I guest it's because dst table contain user_name = 'Bob'
AND end_time = '2021-05-06 12:03:00'
record, that is match the src.user_name = dst.user_name AND src.start_time = dst.end_time
condition and make dst table is not empty.
My env is spark == 3.0.2 and Iceberg == master. We can reproduce this by execute the sql as below:
CREATE TABLE iceberg.iceberg_db.user_logs (
log_time STRING,
log_type STRING,
user_name STRING
) USING iceberg
TBLPROPERTIES (engine.hive.enabled='true');
INSERT INTO iceberg.iceberg_db.user_logs
VALUES ('2021-05-06 12:01:00', 'heartbeat', 'Bob'),
('2021-05-06 12:03:00', 'heartbeat', 'Bob'),
('2021-05-06 12:05:00', 'heartbeat', 'Bob'),
('2021-05-06 12:05:00', 'login', 'John'),
('2021-05-06 12:05:30', 'heartbeat', 'John'),
('2021-05-06 12:06:00', 'heartbeat', 'John'),
('2021-05-06 12:06:30', 'logout', 'John');
CREATE TABLE iceberg.iceberg_db.user_events (
start_time STRING,
end_time STRING,
user_name STRING
) USING iceberg
TBLPROPERTIES (engine.hive.enabled='true');
INSERT INTO iceberg.iceberg_db.user_events
VALUES ('2021-05-06 12:01:00', '2021-05-06 12:03:00', 'Bob');
MERGE INTO iceberg.iceberg_db.user_events AS dst
USING(
SELECT MIN(log_time) AS start_time,
MAX(log_time) AS end_time,
user_name
FROM iceberg.iceberg_db.user_logs
WHERE log_time >= '2021-05-06 12:05:00'
AND log_time < '2021-05-06 12:10:00'
GROUP BY user_name
) AS src
ON src.user_name = dst.user_name
AND src.start_time = dst.end_time
WHEN MATCHED THEN UPDATE SET dst.end_time = src.end_time
WHEN NOT MATCHED THEN INSERT *;
MERGE INTO iceberg.iceberg_db.user_events AS dst
USING(
SELECT MIN(log_time) AS start_time,
MAX(log_time) AS end_time,
user_name
FROM iceberg.iceberg_db.user_logs
WHERE log_time >= '2021-05-06 12:03:00'
AND log_time < '2021-05-06 12:10:00'
GROUP BY user_name
) AS src
ON src.user_name = dst.user_name
AND src.start_time = dst.end_time
WHEN MATCHED THEN UPDATE SET dst.end_time = src.end_time
WHEN NOT MATCHED THEN INSERT *;
Experiment result:
cc @RussellSpitzer @flyrain @karuppayya @kbendick, has anyone seen anything similar? Can anybody investigate?
Looks like there is a special casing for empty RDD's
Which generates a single partition rdd from a 0 partition rdd.
My guess is that something in our code is invoking a ZippedRDD (probably a broadcast join?) which ends up having 0 data in it. This is a ZippedRDD with 0 partitions, but there is an assertion error that you can't have such an RDD when we call .partitions
I'm going to see if I can figure out where we generate this RDD, basically we need to not have our underlying query.execute produce a zipped rdd if it is empty.
OK So here is what happens,
We build up this plan which has a sort merge join
The sort merge join implements as a zippartitions rdd
result = {MapPartitionsRDD@21132} "MapPartitionsRDD[49] at sql at <console>:26"
isBarrier_ = false
prev = {ZippedPartitionsRDD2@21135} "ZippedPartitionsRDD2[48] at sql at <console>:26"
f = {SortMergeJoinExec$lambda@21156} "org.apache.spark.sql.execution.joins.SortMergeJoinExec$$Lambda$3615/2092599862@10710787"

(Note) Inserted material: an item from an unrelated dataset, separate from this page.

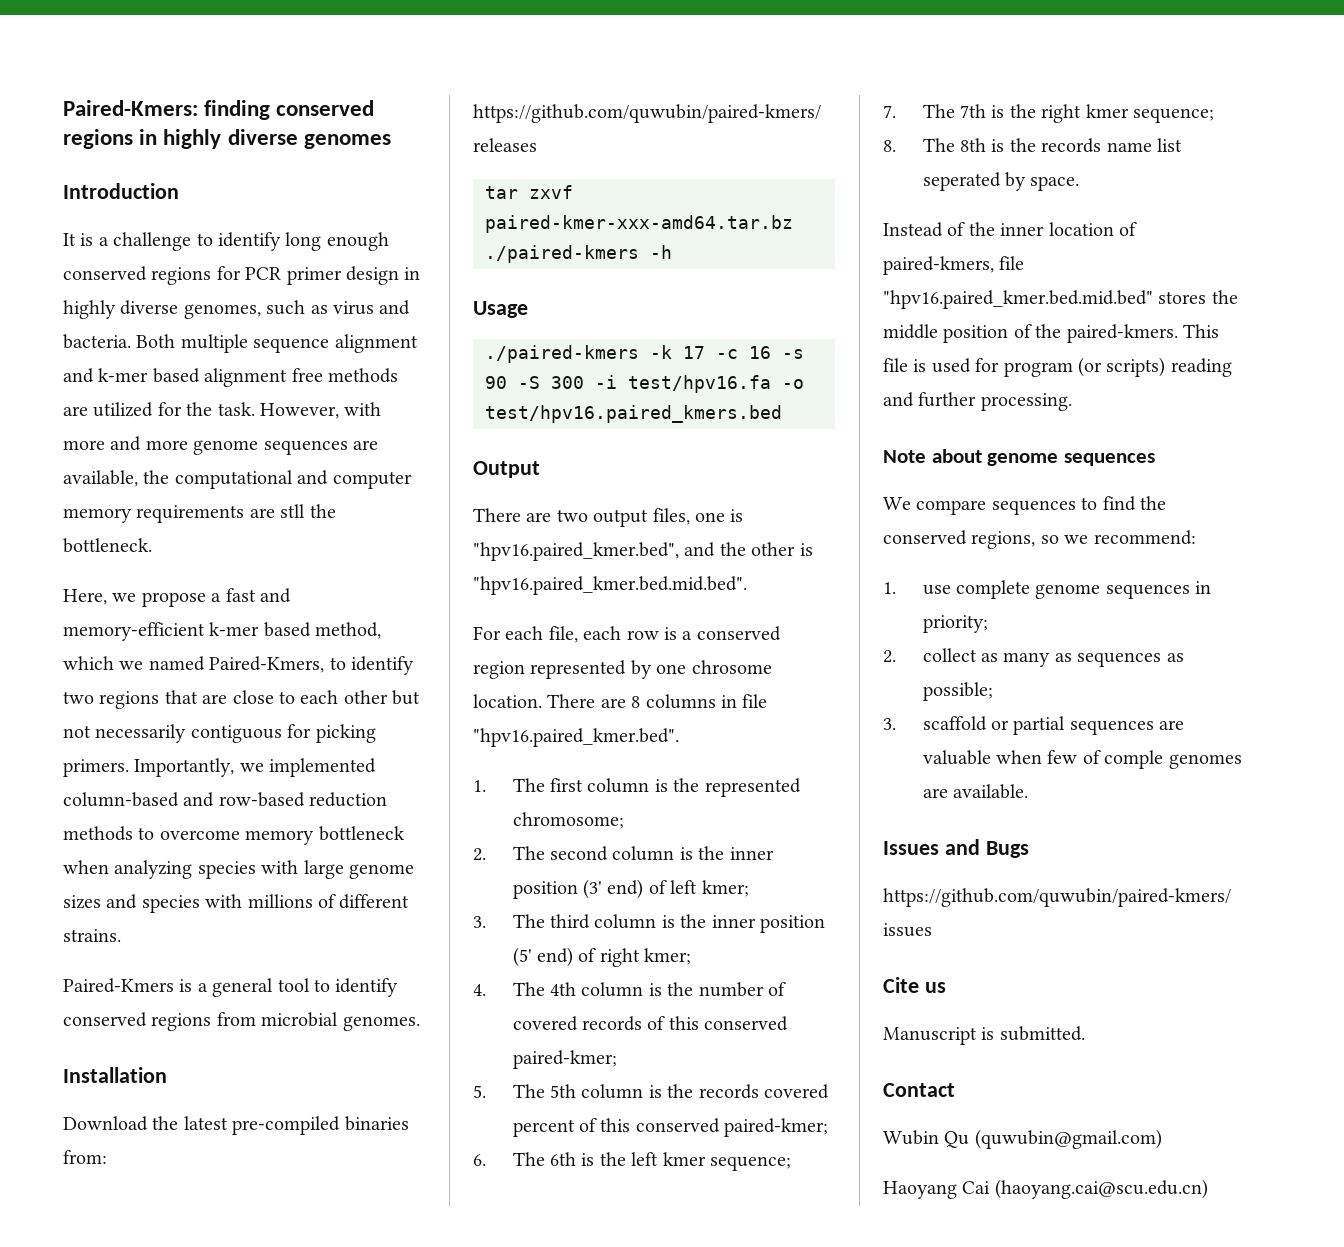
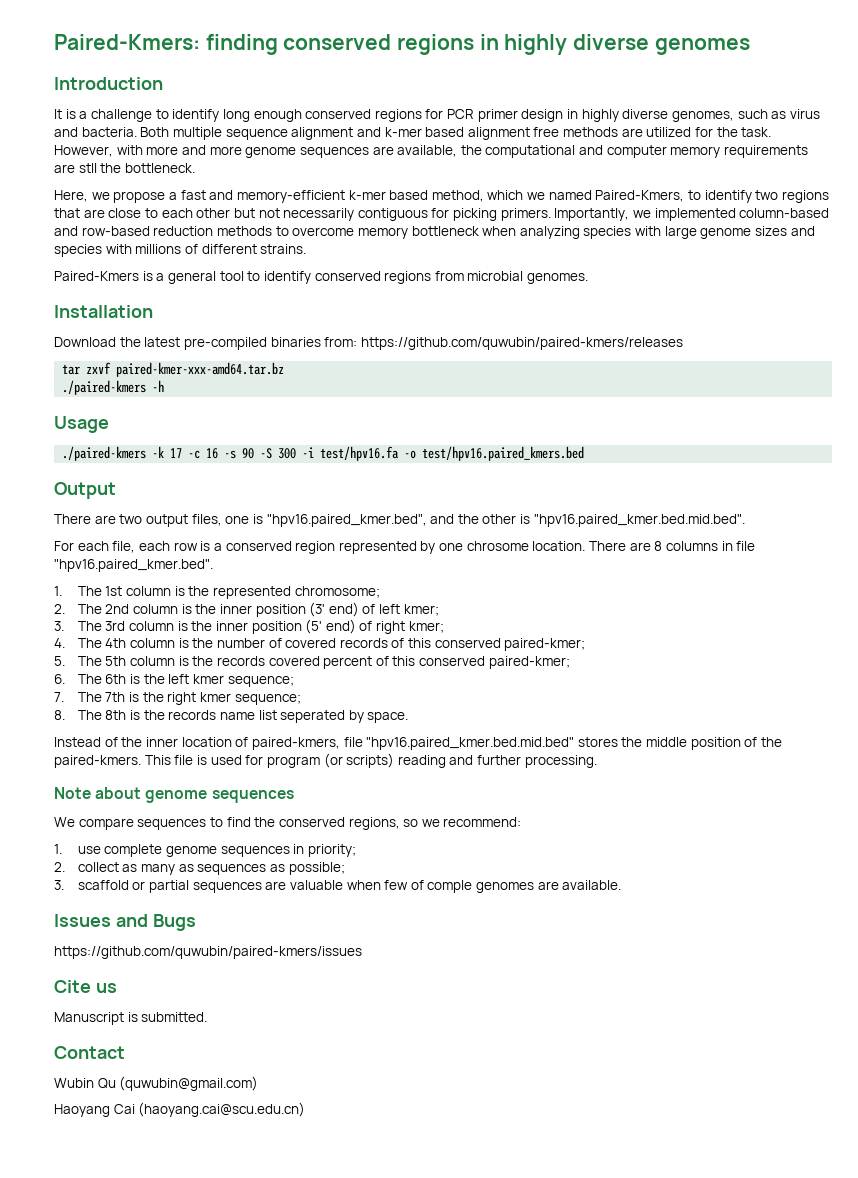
[549,778,583,792] first -> [105,586,123,596] 1st
[549,846,608,861] second -> [105,604,130,614] 2nd
[549,914,590,929] third -> [105,621,126,631] 3rd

arg = {SortMergeJoinExec@21170} "SortMergeJoin [user_name#39, start_time#32], [user_name#36, end_time#35], FullOuter\n:- *(2) Sort [user_name#39 ASC NULLS FIRST, start_time#32 ASC NULLS FIRST], false, 0\n: +- SortAggregate(key=[user_name#39], functions=[min(log_time#37), max(log_time#37)], output=[start_time#32, end_time#33, user_name#39, _row_from_source_#42])\n: +- SortAggregate(key=[user_name#39], functions=[partial_min(log_time#37), partial_max(log_time#37)], output=[user_name#39, min#60, max#61])\n: +- *(1) Sort [user_name#39 ASC NULLS FIRST], false, 0\n: +- *(1) Project [log_time#37, user_name#39]\n: +- *(1) Filter ((isnotnull(log_time#37) AND (log_time#37 >= 2021-05-06 12:05:00)) AND (log_time#37 < 2021-05-06 12:10:00))\n: +- BatchScan[log_time#37, user_name#39] iceberg.iceberg_db.user_logs [filters=log_time IS NOT NULL, log_time >= '2021-05-06 12:05:00', log_time < '2021-05-06 12:10:00']\n+- *(8) Sort [user_name#36 ASC NULLS FIRST, end_time#35 ASC NULLS FIRST], false,"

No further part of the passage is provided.